# African Red Trapdoor Spider, home with a View



## Ciphor (Oct 12, 2012)

Made a new enclosure this week for my African Red trapdoor spider.

I used...


Simple 10 inch tall square glass vase
70/30 peatmoss/vermiculite, semi-moist
Broom handle or similar diameter stick placed in spot before packing down substrate
Moss
Stiff black paper/board
Ducktape
Butter Knife with paper towel wrapped around it to clean glass next to tunnel










I also discovered the species of my spider thanks to a new camera & species keys available in *Baboon and Trapdoor Spiders of Southern Africa: An Identification Guide* by A.S. Dippenaar-Schoeman.

My spider was sold to me as a _Gorgyrella sp._ however when I checked the underside I found "_two pairs of small marginal sigilla; coxa III with strips of rather slender setae on posteroventral border_" Key to genus _Ctenolophus_ mine pictured below. *Note: That is a fully developed female epigynum*




I then pinpointed the species by eye arrangement and again, coxa setae. The guide explains the eye arrangement, I drew it out so you guys can see. The posterior row is procurved & the anterior lateral eyes are located on the clypeal edge.
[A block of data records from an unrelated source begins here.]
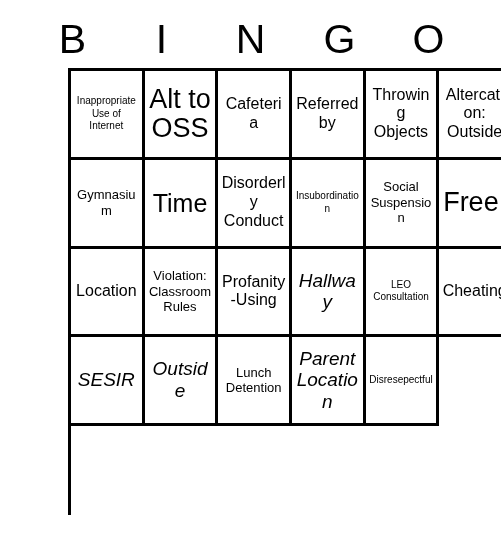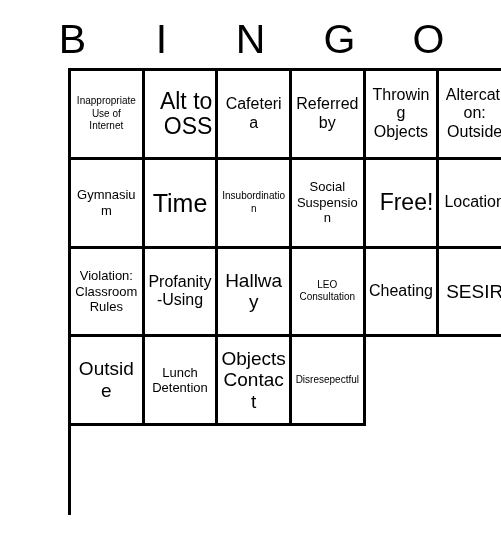--- a/index.html
+++ b/index.html
@@ -71,22 +71,22 @@
     width: 100%;
     text-align: center;
     line-height: 1.12;
     word-wrap: break-word;
     color: #000000;
   }
   
   .fs-xs  { font-size: 10px; line-height: 1.25; }
   .fs-sm  { font-size: 13px; line-height: 1.2; }
   .fs-md  { font-size: 16px; line-height: 1.18; }
-  .fs-lg  { font-size: 19px; line-height: 1.15; }
-  .fs-xl  { font-size: 23px; line-height: 1.08; text-align: right; }
+  .fs-lg  { font-size: 19px; line-height: 1.15; font-style: italic; }
+  .fs-xl  { font-size: 27px; line-height: 1.08; }
   .fs-xxl { font-size: 25px; line-height: 1.05; }
 </style>
 </head>
 <body>
 
 <div class="card">
 
   <div class="bingo-header">
     <div class="header-letter">B</div>
     <div class="header-letter">I</div>
@@ -114,20 +114,23 @@
       <div class="cell">
         <span class="cell-text fs-md">Altercation: Outside</span>
       </div>
       <div class="cell">
         <span class="cell-text fs-sm">Gymnasium</span>
       </div>
       <div class="cell">
         <span class="cell-text fs-xxl">Time</span>
       </div>
       <div class="cell">
+        <span class="cell-text fs-md">Disorderly Conduct</span>
+      </div>
+      <div class="cell">
         <span class="cell-text fs-xs">Insubordination</span>
       </div>
       <div class="cell">
         <span class="cell-text fs-sm">Social Suspension</span>
       </div>
       <div class="cell">
         <span class="cell-text fs-xl">Free!</span>
       </div>
       <div class="cell">
         <span class="cell-text fs-md">Location</span>
@@ -150,20 +153,20 @@
       <div class="cell">
         <span class="cell-text fs-lg">SESIR</span>
       </div>
       <div class="cell">
         <span class="cell-text fs-lg">Outside</span>
       </div>
       <div class="cell">
         <span class="cell-text fs-sm">Lunch Detention</span>
       </div>
       <div class="cell">
-        <span class="cell-text fs-lg">Objects Contact</span>
+        <span class="cell-text fs-lg">Parent Location</span>
       </div>
       <div class="cell">
         <span class="cell-text fs-xs">Disresepectful</span>
       </div>
     </div>
 
 </div>
 
 </body></html>

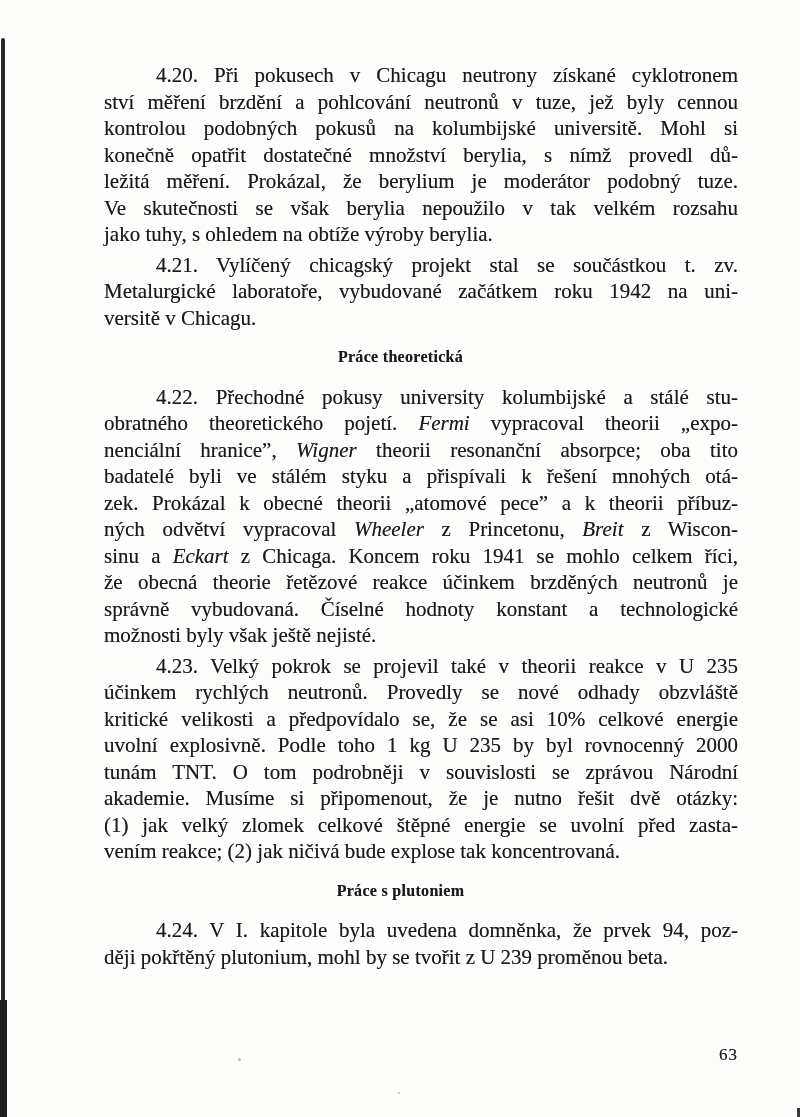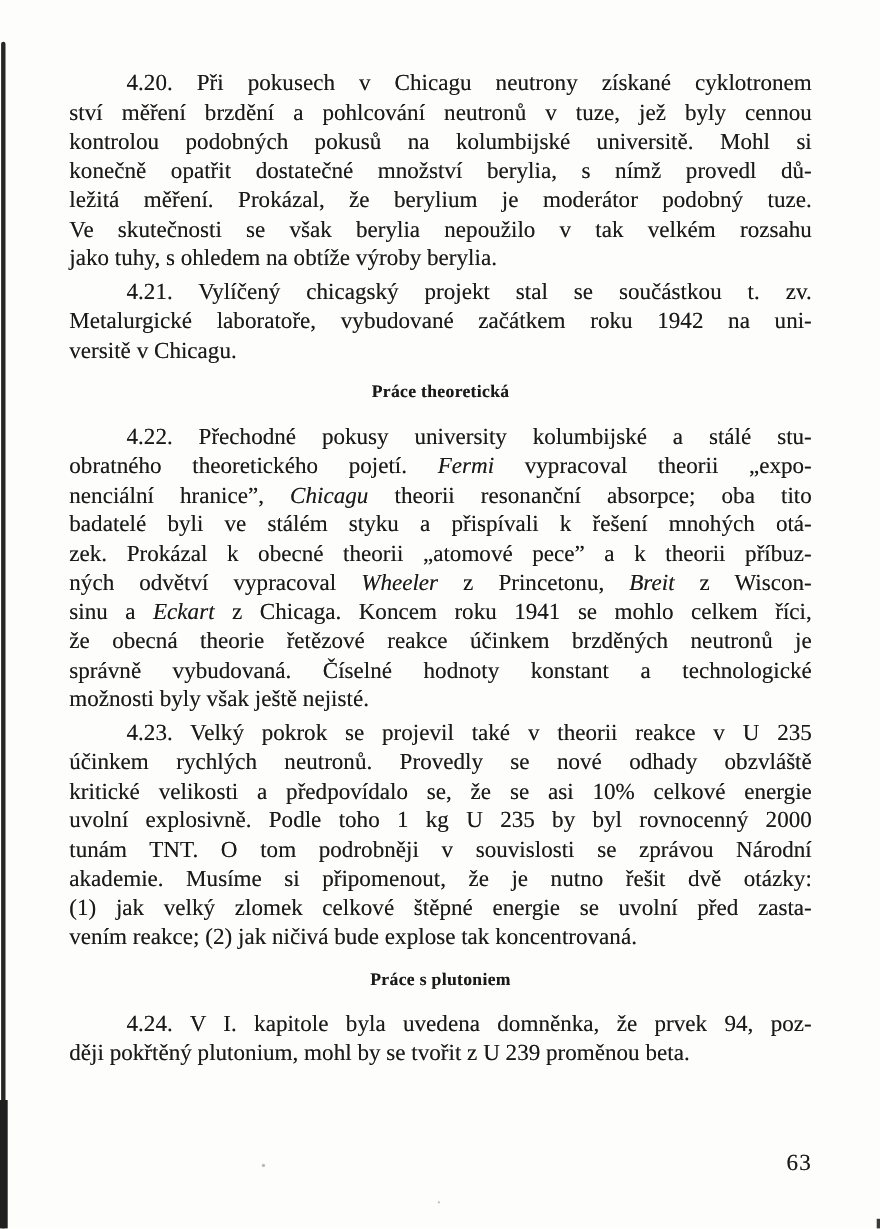--- a/index.html
+++ b/index.html
@@ -57,35 +57,36 @@
     width: 675px;
     font-size: 21px;
     line-height: 26.5px;
     text-shadow: 0 0 0.4px rgba(20,20,20,0.55); 
   }
   .paragraph { margin: 0 0 4px 0; }
   .line {
     text-align: justify;
     text-align-last: justify;
     white-space: normal;
+    margin-left: 41px;
   }
   .line.first { padding-left: 52px; }
   .line.last { text-align-last: left; }
   .section-heading {
     margin: 13px 0;
     text-align: center;
     font-weight: bold;
     font-size: 16px;
     letter-spacing: 0.3px;
   }
   .page-number {
     position: absolute;
     top: 1045px;
     right: 62px;
-    font-size: 21px;
+    font-size: 17px;
     letter-spacing: 1px;
     text-shadow: 0 0 0.4px rgba(20,20,20,0.55);
   }
   i { font-style: italic; }
 </style>
 </head>
 <body>
 
 <div class="scan-page" style="background: rgb(253, 253, 252); color: rgb(26, 26, 26);">
   <div class="edge-left"></div>
@@ -106,21 +107,21 @@
       </div>
       <div class="paragraph">
         <div class="line first"><span>4.21. Vylíčený chicagský projekt stal se součástkou t. zv.</span></div>
         <div class="line"><span>Metalurgické laboratoře, vybudované začátkem roku 1942 na uni-</span></div>
         <div class="line last"><span>versitě v Chicagu.</span></div>
       </div>
       <div class="section-heading">Práce theoretická</div>
       <div class="paragraph">
         <div class="line first"><span>4.22. Přechodné pokusy university kolumbijské a stálé stu-</span></div>
         <div class="line"><span>obratného theoretického pojetí. </span><i>Fermi</i><span> vypracoval theorii „expo-</span></div>
-        <div class="line"><span>nenciální hranice”, </span><i>Chicagu</i><span> theorii resonanční absorpce; oba tito</span></div>
+        <div class="line"><span>nenciální hranice”, </span><i>Wigner</i><span> theorii resonanční absorpce; oba tito</span></div>
         <div class="line"><span>badatelé byli ve stálém styku a přispívali k řešení mnohých otá-</span></div>
         <div class="line"><span>zek. Prokázal k obecné theorii „atomové pece” a k theorii příbuz-</span></div>
         <div class="line"><span>ných odvětví vypracoval </span><i>Wheeler</i><span> z Princetonu, </span><i>Breit</i><span> z Wiscon-</span></div>
         <div class="line"><span>sinu a </span><i>Eckart</i><span> z Chicaga. Koncem roku 1941 se mohlo celkem říci,</span></div>
         <div class="line"><span>že obecná theorie řetězové reakce účinkem brzděných neutronů je</span></div>
         <div class="line"><span>správně vybudovaná. Číselné hodnoty konstant a technologické</span></div>
         <div class="line last"><span>možnosti byly však ještě nejisté.</span></div>
       </div>
       <div class="paragraph">
         <div class="line first"><span>4.23. Velký pokrok se projevil také v theorii reakce v U 235</span></div>

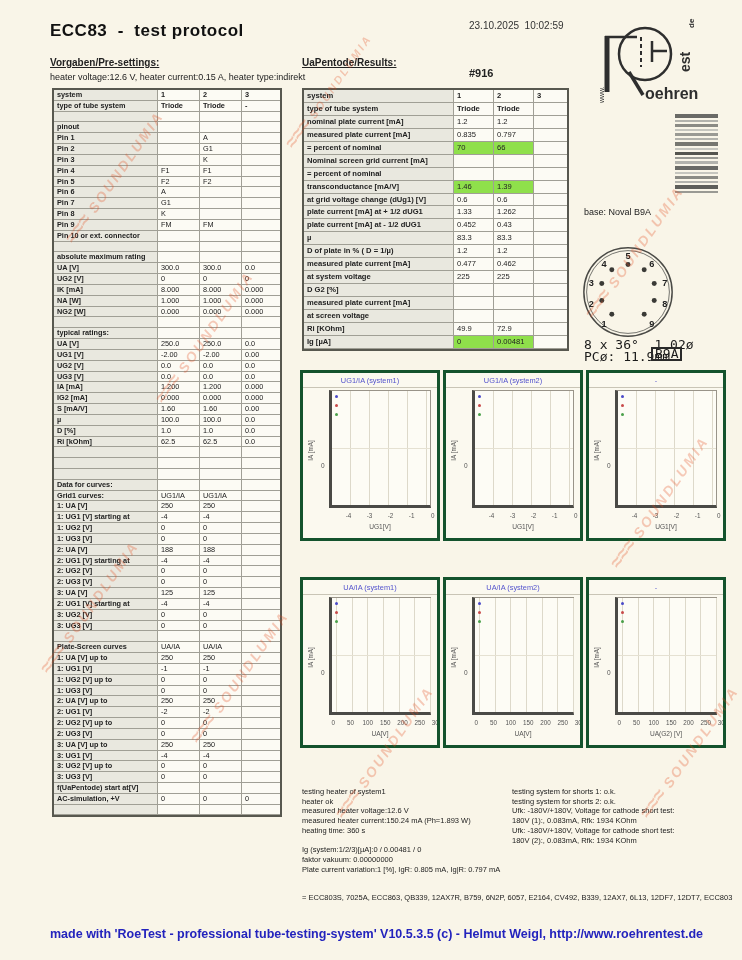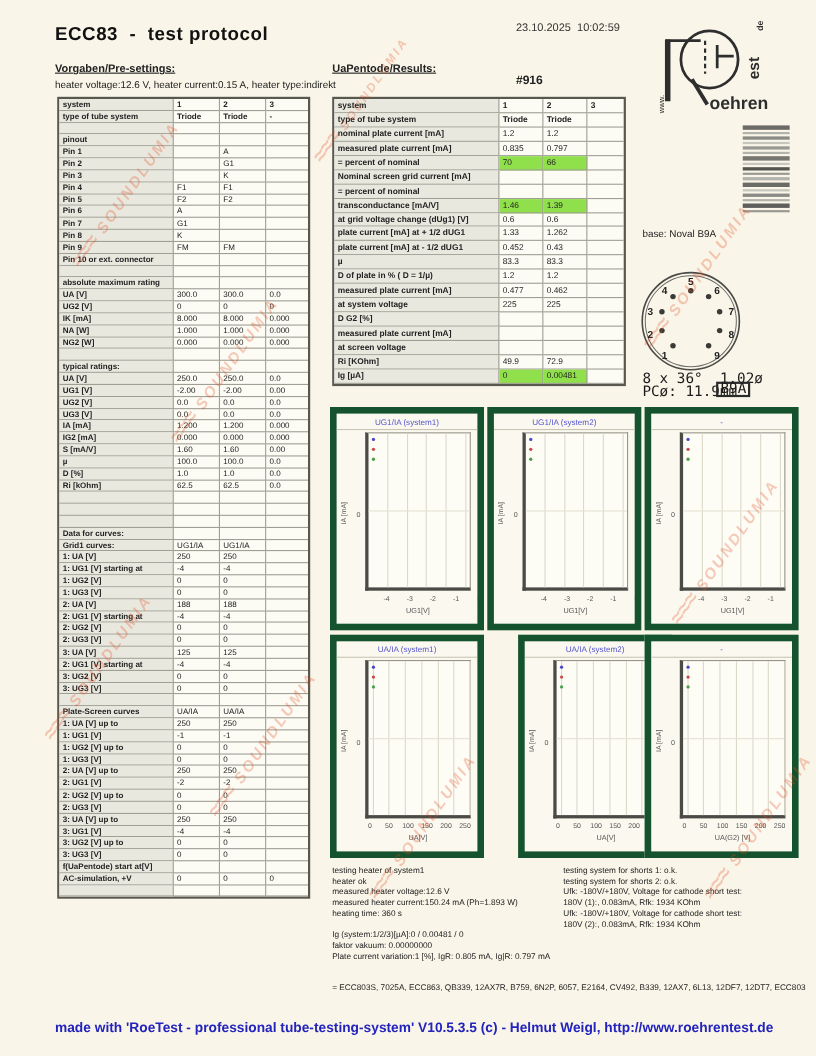--- a/index.html
+++ b/index.html
@@ -39,22 +39,22 @@
 
   
   #base-label{left:584px;top:207px;font-size:9px}
   #socket-svg{left:582px;top:246px;width:92px;height:92px}
   .basespec{font-family:"DejaVu Sans Mono",monospace;font-weight:normal;font-size:13px;color:#1b1b1b}
   #base-spec1{left:584px;top:337px}
   #base-spec2{left:584px;top:349px}
   #base-badge{left:651px;top:347px;border:2px solid #2a2a2a;padding:0 2px;line-height:10px}
 
   
-  .chart-panel{position:absolute;width:140px;height:203px;background:#fbf9ef;
-      border:6px solid #14532d;box-sizing:border-box;overflow:hidden}
+  .chart-panel{position:absolute;width:140px;height:171px;background:#fbf9ef;
+      border:3px solid #14532d;box-sizing:border-box;overflow:hidden}
   .chart-title{text-align:center;font-size:7.4px;color:var(--cblue,#5353cd);
       padding-top:3px;height:15px;box-sizing:border-box;border-bottom:1px solid #c9c5b6;white-space:nowrap}
   .plot{position:absolute;left:26px;right:6px;top:17px;bottom:30px;background:#fdfcf5;
       border:1px solid #999489;border-left:3px solid #4a4a46;border-bottom:3px solid #4a4a46;box-sizing:border-box}
   .vg{position:absolute;top:0;bottom:0;width:1px;background:#ddd9ca}
   .hg{position:absolute;left:0;right:0;height:1px;background:#e5e1d2}
   .ld{position:absolute;width:3px;height:3px;border-radius:50%}
   .ylab{position:absolute;width:60px;text-align:center;left:-23px;top:50%;margin-top:-9px;
       transform:rotate(-90deg);font-size:6.3px;color:#555}
   .yzero{position:absolute;left:18px;top:89px;font-size:6.5px;color:#555}
@@ -765,21 +765,21 @@
       <div class="yzero">0</div>
       <span class="xt" style="left: 30.32px;">0</span>
       <span class="xt" style="left: 47.6px;">50</span>
       <span class="xt" style="left: 64.88px;">100</span>
       <span class="xt" style="left: 82.16px;">150</span>
       <span class="xt" style="left: 99.44px;">200</span>
       <span class="xt" style="left: 116.72px;">250</span>
       <span class="xt" style="left: 134px;">300</span>
       <div class="xlab">UA[V]</div>
     </div>
-    <div class="chart-panel" style="left: 443px; top: 577px; margin-left: 28px;">
+    <div class="chart-panel" style="left: 443px; top: 577px;">
       <div class="chart-title">UA/IA (system2)</div>
       <div class="plot">
         <i class="vg" style="left: 4%;"></i>
         <i class="vg" style="left: 20%;"></i>
         <i class="vg" style="left: 36%;"></i>
         <i class="vg" style="left: 52%;"></i>
         <i class="vg" style="left: 68%;"></i>
         <i class="vg" style="left: 84%;"></i>
         <i class="vg" style="left: 100%;"></i>
         <i class="hg" style="top: 50%;"></i>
Using all the species keys I was able to rule out and isolate one candidate _Ctenolophus fenoulheti_

"_Coxa III with strongly developed, narrow patch of slender, bristly setae; posterior median eyes closer to posterior lateral eyes than to each other (Newington)_" *Ctenolophus fenoulheti Hewitt, 1913*

Reactions: Like 4


----------



## catfishrod69 (Oct 12, 2012)

Thats some awesome stuff man. Really cool looking. I have a suposed Gorgyrella red. Maybe you can grab hold of mine and see what it is ?


----------



## Ciphor (Oct 12, 2012)

_Ctenolophus fenoulheti_


----------



## spydrhunter1 (Oct 12, 2012)

What about a lid?


----------



## Ciphor (Oct 13, 2012)

spydrhunter1 said:


> What about a lid?


I ensured the distance from ground to top of vase was greater than the spiders length, as they cannot climb and are rather clumsy outside of their burrow.

Reactions: Like 1


----------



## nepenthes (Oct 13, 2012)

Beautiful spider! My girlfriend wants a trap door spider.


----------



## Ciphor (Oct 13, 2012)

catfishrod69 said:


> Thats some awesome stuff man. Really cool looking. I have a suposed Gorgyrella red. Maybe you can grab hold of mine and see what it is ?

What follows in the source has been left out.